Funziona l'idea di Roberto Rizza e Catanzaroinforma.it. C'è ancora gioia dei nonni e dei bambini. Manca soltanto...

Il Carnevale come quello di una volta. Quello che i catanzaresi trascorrevano in villa “Trieste”, con i bambini travestiti dai personaggi più buffi.

carnevale

Con le fotografie prima in bianco e nero, poi a colori, accanto alle statue di Biancaneve e i sette nani. Ci sono ancora. Consumate dal tempo, ma stanno lì. Non c’è invece l’acqua nei laghetti e mancano le anatre. Così come manca quell’attenzione e quel decoro che faceva della Villa un luogo magico, fuori dal tempo.

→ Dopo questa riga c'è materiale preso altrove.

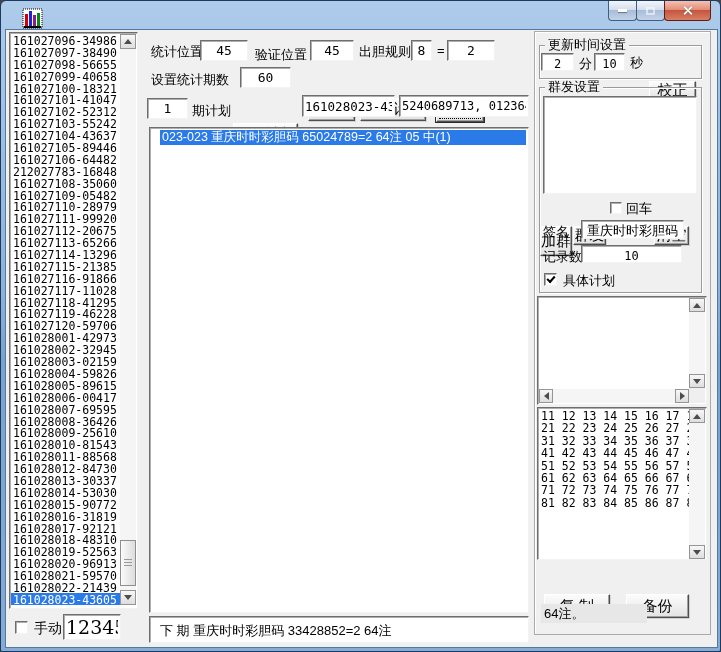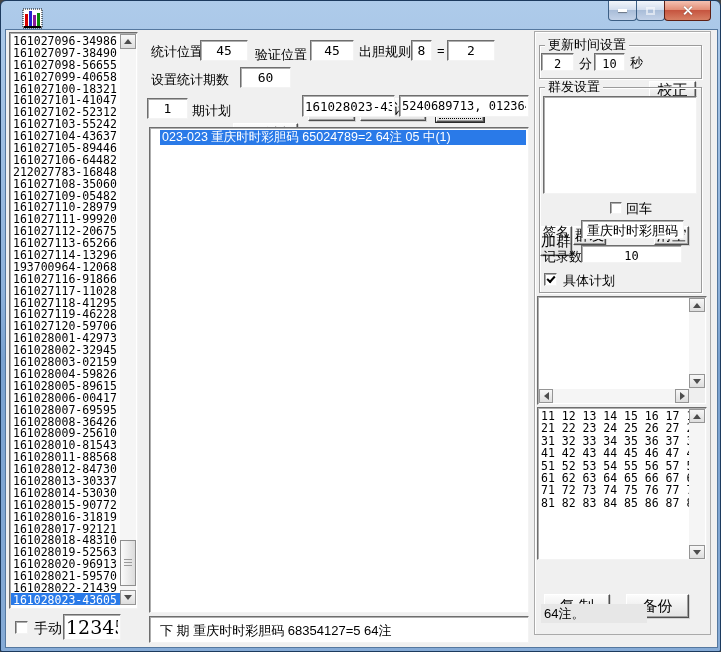--- a/index.html
+++ b/index.html
@@ -117,7 +117,7 @@
         <div class="hitem">161027112-20675</div>
         <div class="hitem">161027113-65266</div>
         <div class="hitem">161027114-13296</div>
-        <div class="hitem">193700964-12068</div>
+        <div class="hitem">161027115-21385</div>
         <div class="hitem">161027116-91866</div>
         <div class="hitem">161027117-11028</div>
         <div class="hitem">161027118-41295</div>

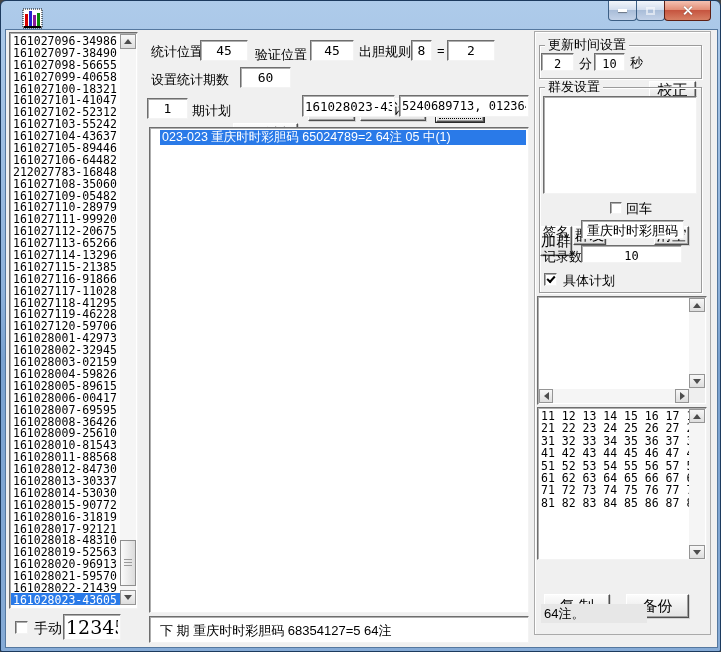--- a/index.html
+++ b/index.html
@@ -207,7 +207,7 @@
   </div>
 
   <div class="abs sunken" style="left:148px;top:615px;width:380px;height:27px;">
-    <div class="lbl" style="left:10px;top:5px;">下 期  重庆时时彩胆码 68354127=5 64注</div>
+    <div class="lbl" style="left:10px;top:5px;">下 期  重庆时时彩胆码 33428852=2 64注</div>
   </div>
 
   <div class="abs" style="left:533px;top:30px;width:177px;height:604px;border:1px solid #aaa;box-shadow:inset 1px 1px 0 #fff;"></div>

Però oggi la magia si è ricreata grazie all’Associazione #daMargherita che, per il quarto anno consecutivo, ha voluto organizzare la festa di Carnevale nello storico parco del centro storico. Roberto Rizza ha avuto l’idea che Catanzaroinforma ha sostenuto.

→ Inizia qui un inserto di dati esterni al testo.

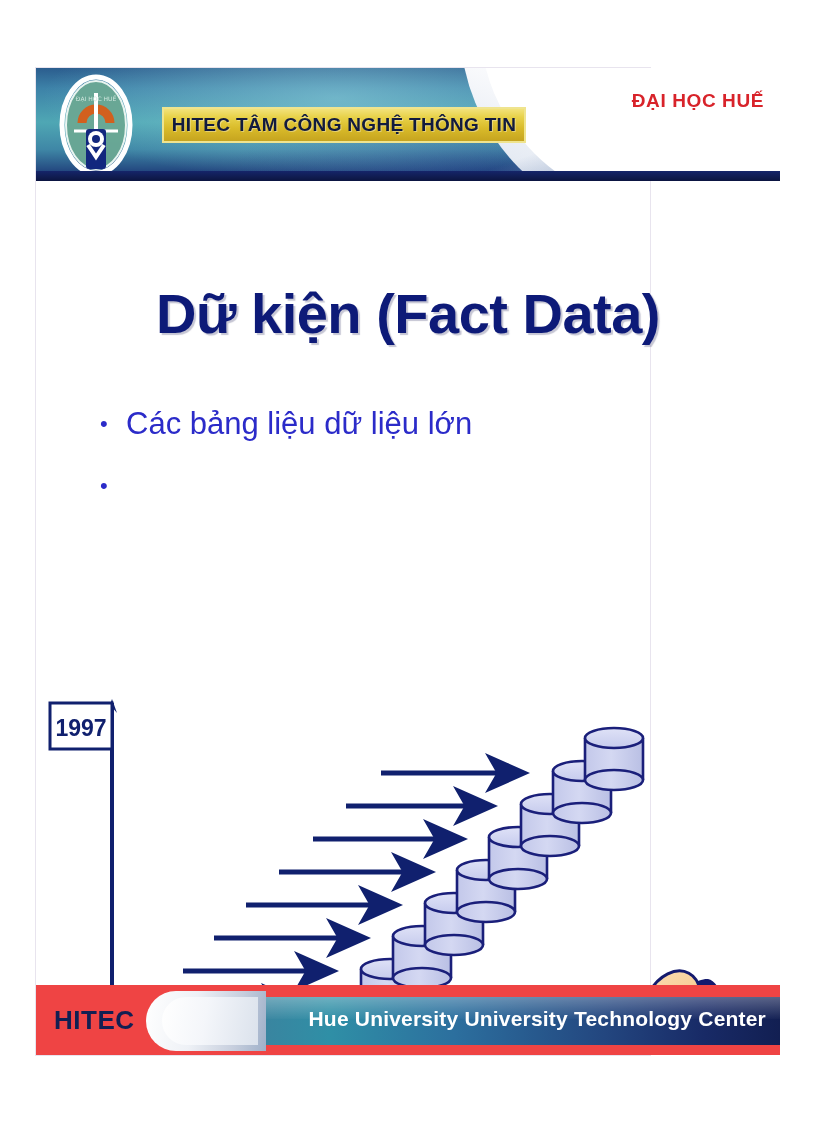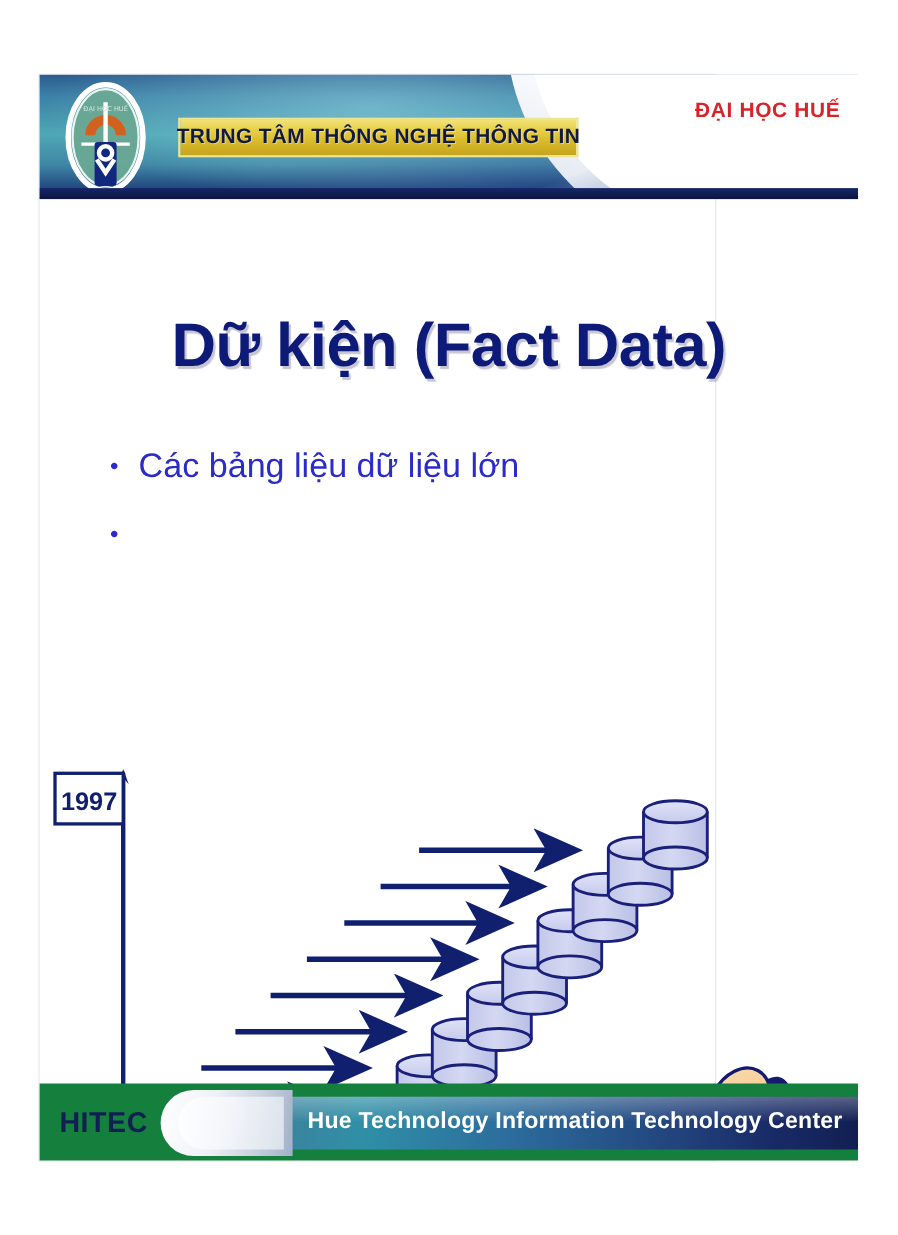--- a/index.html
+++ b/index.html
@@ -282,7 +282,7 @@
     </div>
 
     <div class="center-banner">
-      <span>TRUNG TÂM THÔNG NGHỆ THÔNG TIN</span>
+      <span>HITEC TÂM CÔNG NGHỆ THÔNG TIN</span>
     </div>
 
     <div class="header-bottom-bar"></div>

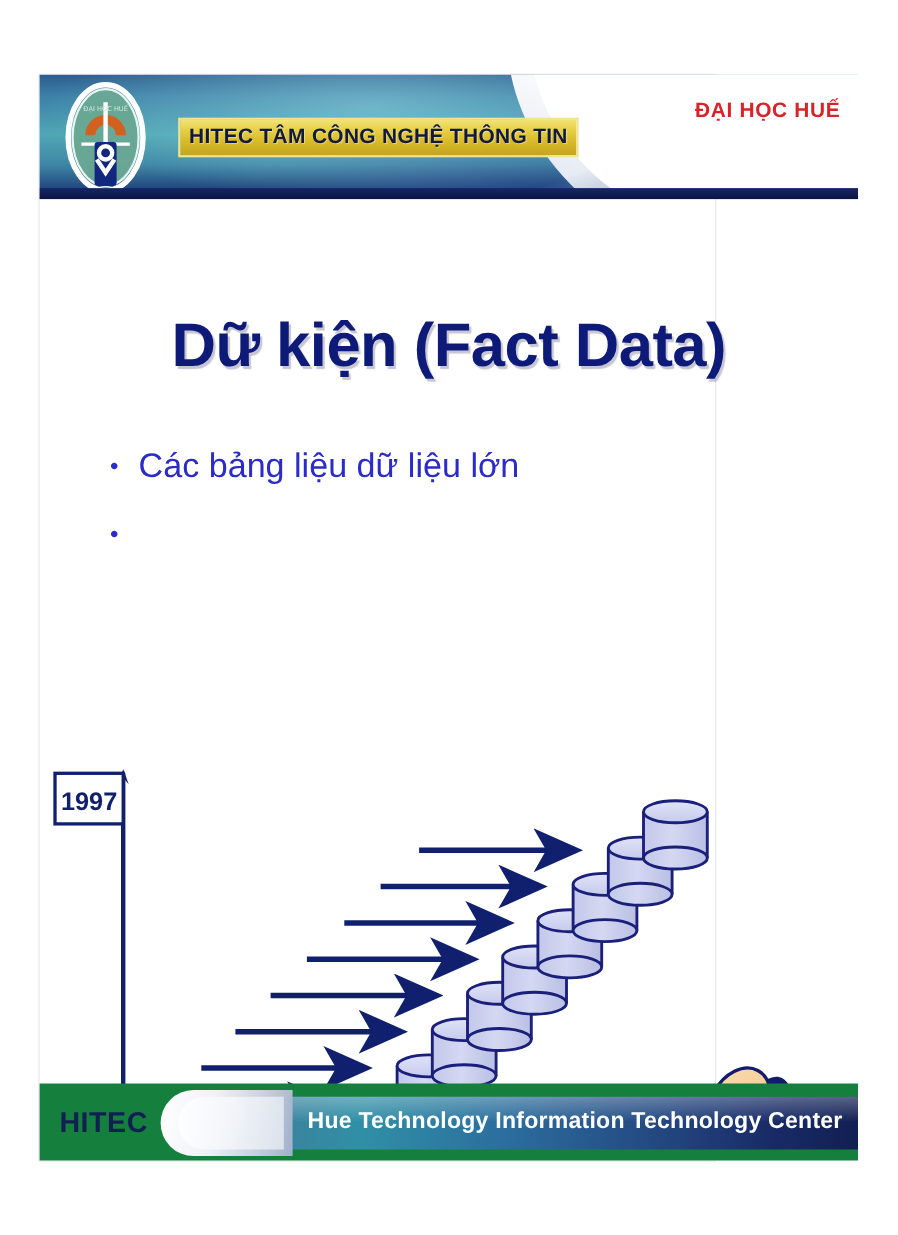--- a/index.html
+++ b/index.html
@@ -191,7 +191,7 @@
     bottom: 0;
     width: 744px;
     height: 70px;
-    background: #15803d;
+    background: #ef4444;
     overflow: hidden;
   }
   .footer-bar {

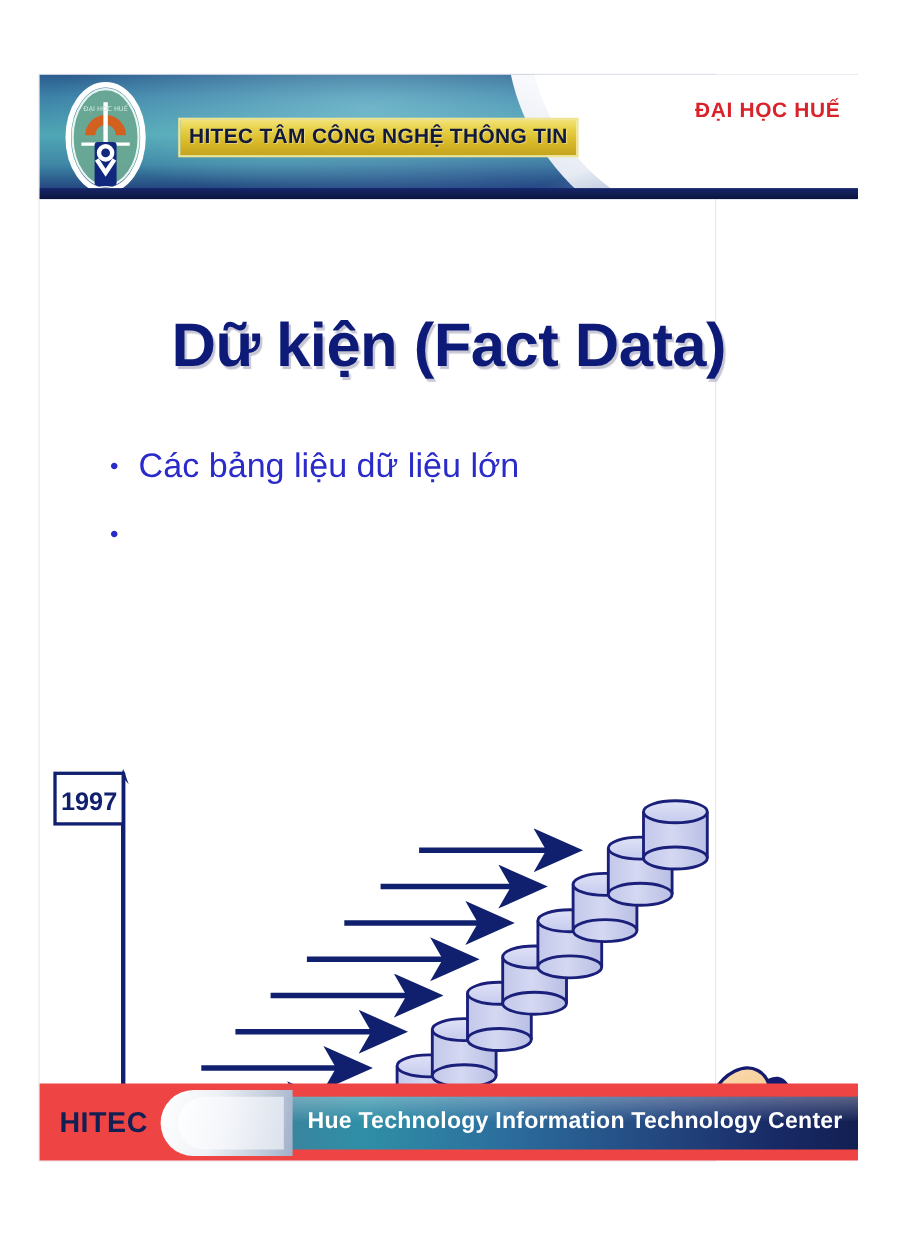--- a/index.html
+++ b/index.html
@@ -458,7 +458,7 @@
     <div class="footer-arc"></div>
     <div class="footer-arc2"></div>
     <div class="footer-hitec">HITEC</div>
-    <div class="footer-text">Hue Technology Information Technology Center</div>
+    <div class="footer-text">Hue University University Technology Center</div>
   </div>
 
 </div>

Così come l’ha sostenuta Alessandra Lobello, assessore  al Turismo del Comune che  ha patrocinato l’evento. Per circa tre ore musica e spettacoli di strada con l’esibizione dei brecker capitanati da Ivo Sart, i trampolieri e i giocolieri dell’Associazione Amarte, le mascotte e le sculture di palloncini della Wonderland.

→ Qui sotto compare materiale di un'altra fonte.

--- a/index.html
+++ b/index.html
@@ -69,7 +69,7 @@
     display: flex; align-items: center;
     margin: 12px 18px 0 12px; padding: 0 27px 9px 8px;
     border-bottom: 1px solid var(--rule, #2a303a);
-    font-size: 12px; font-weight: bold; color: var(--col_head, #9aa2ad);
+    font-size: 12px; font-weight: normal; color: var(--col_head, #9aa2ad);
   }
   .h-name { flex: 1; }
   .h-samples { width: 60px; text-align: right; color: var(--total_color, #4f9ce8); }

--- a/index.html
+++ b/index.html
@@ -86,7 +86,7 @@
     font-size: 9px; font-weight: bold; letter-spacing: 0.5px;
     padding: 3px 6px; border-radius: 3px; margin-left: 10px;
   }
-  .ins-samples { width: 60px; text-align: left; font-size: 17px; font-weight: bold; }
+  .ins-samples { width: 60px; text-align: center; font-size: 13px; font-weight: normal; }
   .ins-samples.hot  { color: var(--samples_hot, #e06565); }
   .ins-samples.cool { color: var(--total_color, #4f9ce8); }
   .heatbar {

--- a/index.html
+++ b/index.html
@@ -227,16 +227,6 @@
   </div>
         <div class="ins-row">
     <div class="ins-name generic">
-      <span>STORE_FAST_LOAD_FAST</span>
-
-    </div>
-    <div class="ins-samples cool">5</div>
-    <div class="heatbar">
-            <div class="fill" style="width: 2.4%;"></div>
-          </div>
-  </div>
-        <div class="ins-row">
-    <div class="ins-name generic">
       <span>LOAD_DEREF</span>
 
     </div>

Centinaia di bambini, genitori e nonni, nonostante il vento, hanno partecipato alla festa i cui tempi sono stati scanditi dalla conduttrice di Catanzaroinforma Simona Procopio. Balli di gruppi e l’immancabile trenino hanno contribuito a rendere gioioso il Carnevale 2020 del capoluogo, dimostrando che con unità di intenti e un po’ di impegno si possono regalare alla città momenti di aggregazione molto apprezzati.